Now, start a min.io server:

mserver <- processx::process$new(
  command = "minio", args = c("server", "minio_storage", "--console-address", "localhost:9090"),
  stdout = "", stderr = "2>&1"
)

This serves an S3 endpoint at local port 9000. You can the visit the web interace for your min.io server at http://localhost:9090/. The default login and password are both minioadmin. In this case, the server already has a bucket with versioning turned on ("targets-versioned"), and a set of credentials ("testcreds"/"testcreds") as server configuration was downloaded along with data.

If you were starting your own new project, you could set admin credentials with 'MINIO_ROOT_USER' and 'MINIO_ROOT_PASSWORD' environment variables, create your own bucket, and create a more secure set of credentials under Identity > Service Accounts.

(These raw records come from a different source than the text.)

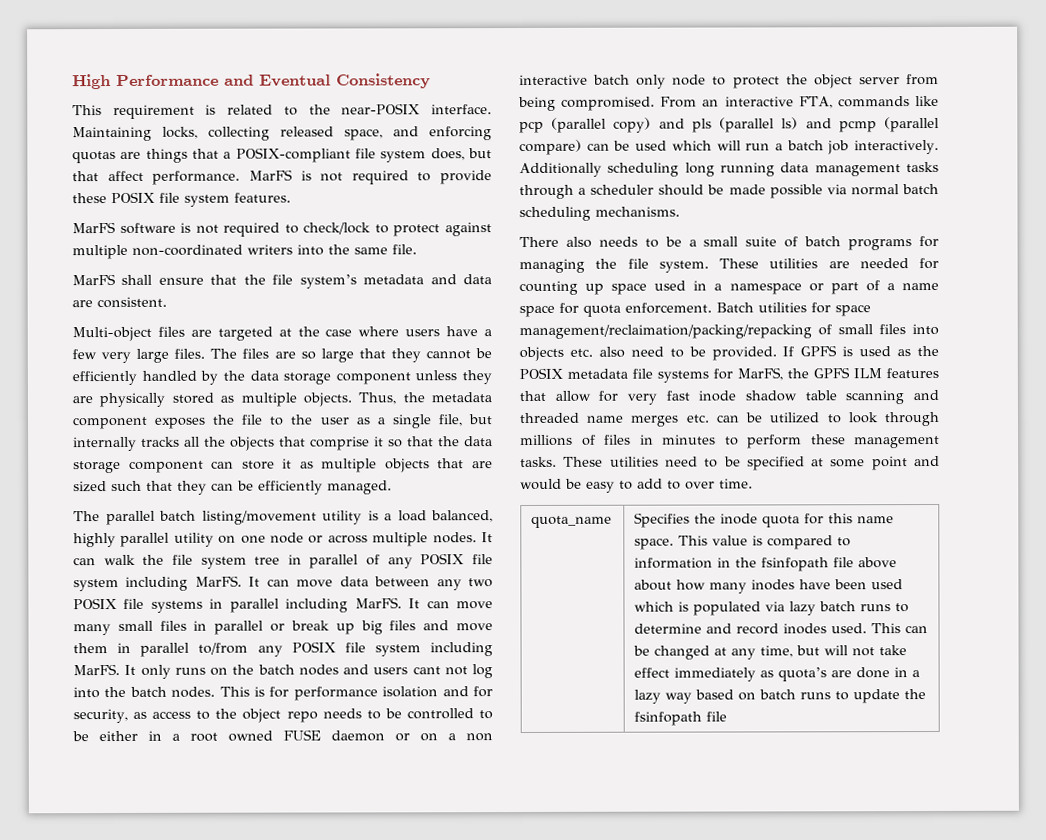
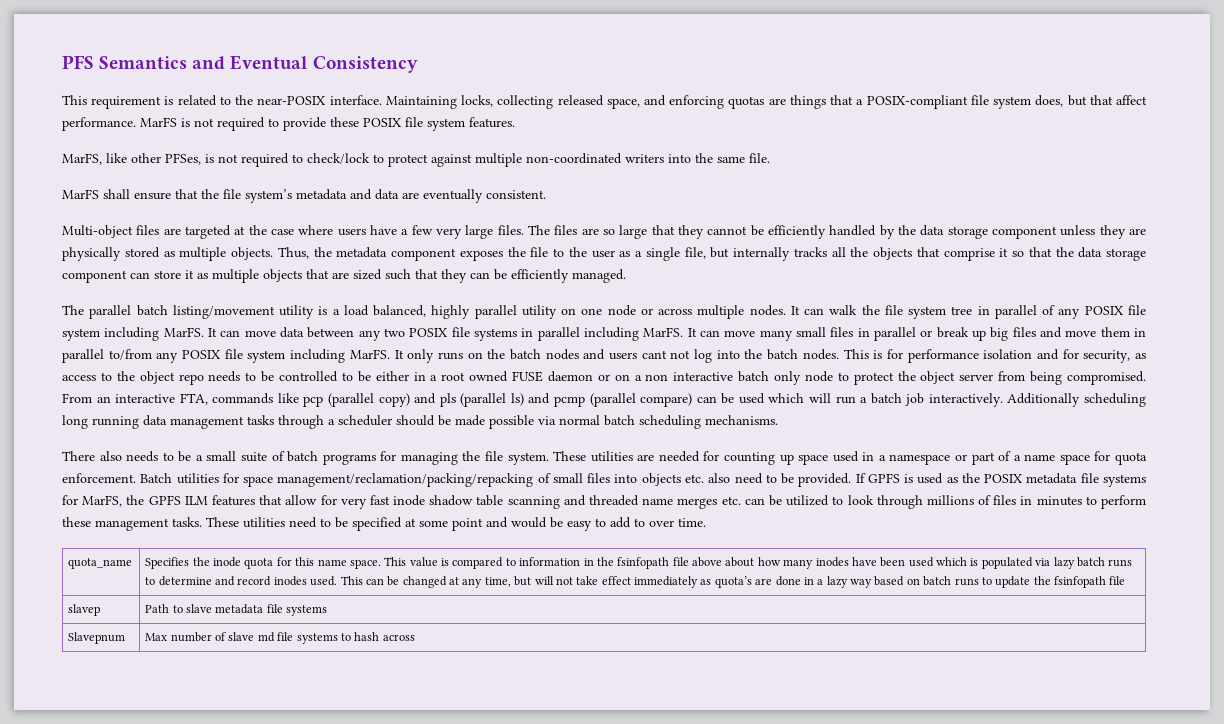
- High Performance and Eventual Consistency
+ PFS Semantics and Eventual Consistency
- MarFS software is not required to check/lock to protect against multiple non-coordinated writers into the same file.
+ MarFS, like other PFSes, is not required to check/lock to protect against multiple non-coordinated writers into the same file.
- MarFS shall ensure that the file system’s metadata and data are consistent.
+ MarFS shall ensure that the file system’s metadata and data are eventually consistent.
- Batch utilities for space management/reclaimation/packing/repacking of small files into objects etc. also need to be provided.
+ Batch utilities for space management/reclamation/packing/repacking of small files into objects etc. also need to be provided.
+ slavep | Path to slave metadata file systems
+ Slavepnum | Max number of slave md file systems to hash across

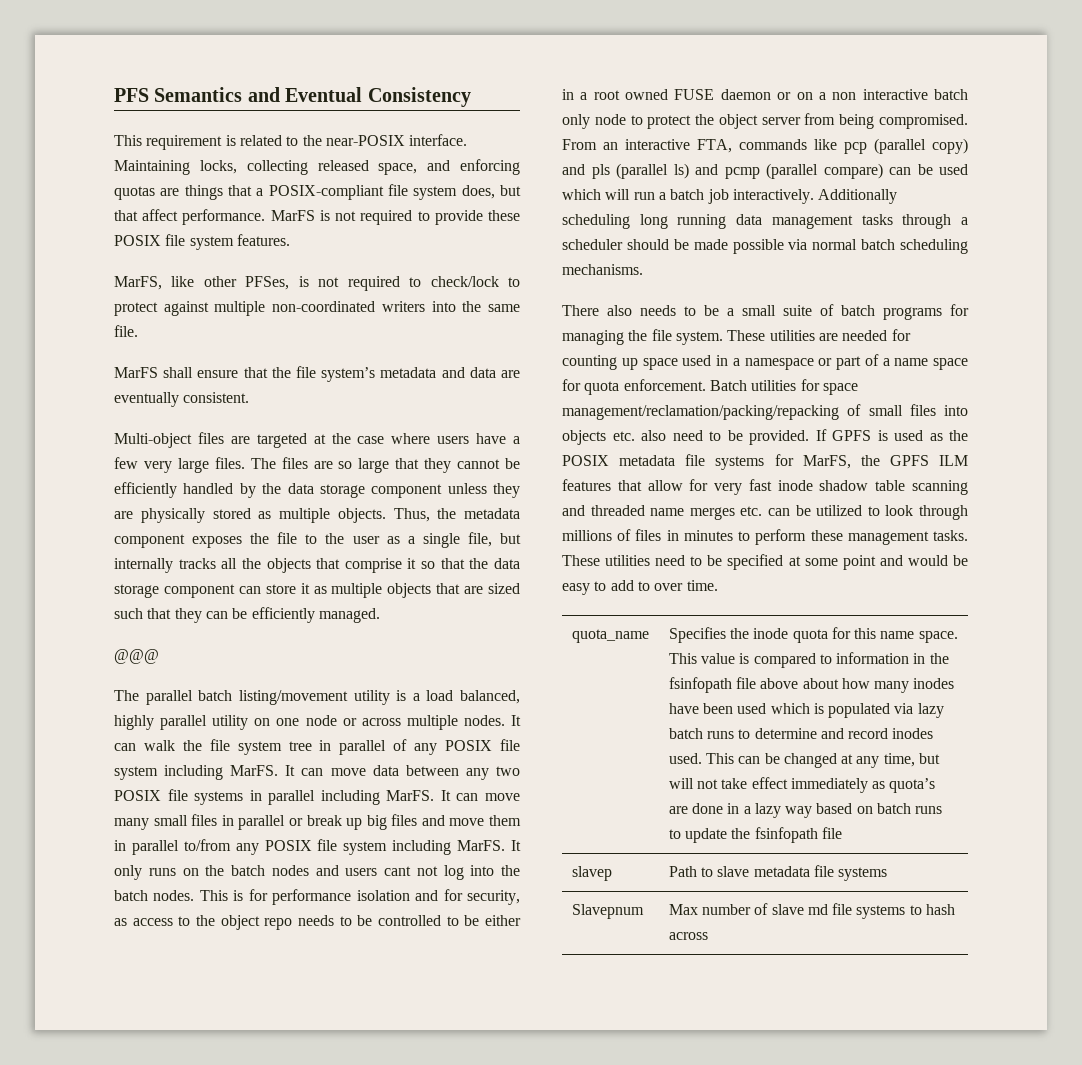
+ @@@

In the _targets.R file, which defines the project workflow, we use tar_option_set() to use the local min.io S3 endpoint and the "targets-versioned" bucket to store all our objects.

Now, build your projects in the R console:

targets::tar_make()

All targets should be skipped and the pipeline should be complete.

We can do the same moving to a different commit. In the shell, go to an old version of the code:

git checkout f9d9

Now run targets::tar_make() again. The targets should still skip!

Return to the HEAD:

git checkout HEAD

Now you can try modifying the _targets.R pipeline, building and committing _targets/meta/meta. That file stores references to the AWS files and versions served by the min.io server:

Stop your server when you are done:

mserver$kill()

If you also want to share your targets data via piggyback, you can pull and push it like so. You'll need your own repository to create releases to attach data to.

zip("minio_storage.zip", list.files("minio_storage", recursive=TRUE, all.files = TRUE, full.names = TRUE))
piggyback::pb_new_release(repo = "YOUR_NAMESPACE/YOUR_REPO", "YOUR_TAG") # Only need to do this once
piggyback::pb_upload("minio_storage.zip", repo = "YOUR_NAMESPACE/YOUR_REPO")

piggyback attaches the data to GitHub releases, which have a 2GB size limit. As the storage directory stores every version of your objects, it can get quite large and it may not be practical to share it this way. You can prune your versions via the min.io web interface.

However, if you have a shared server, you can use min.io on it so your team can share object versions without pushing or pulling or connecting externally to AWS.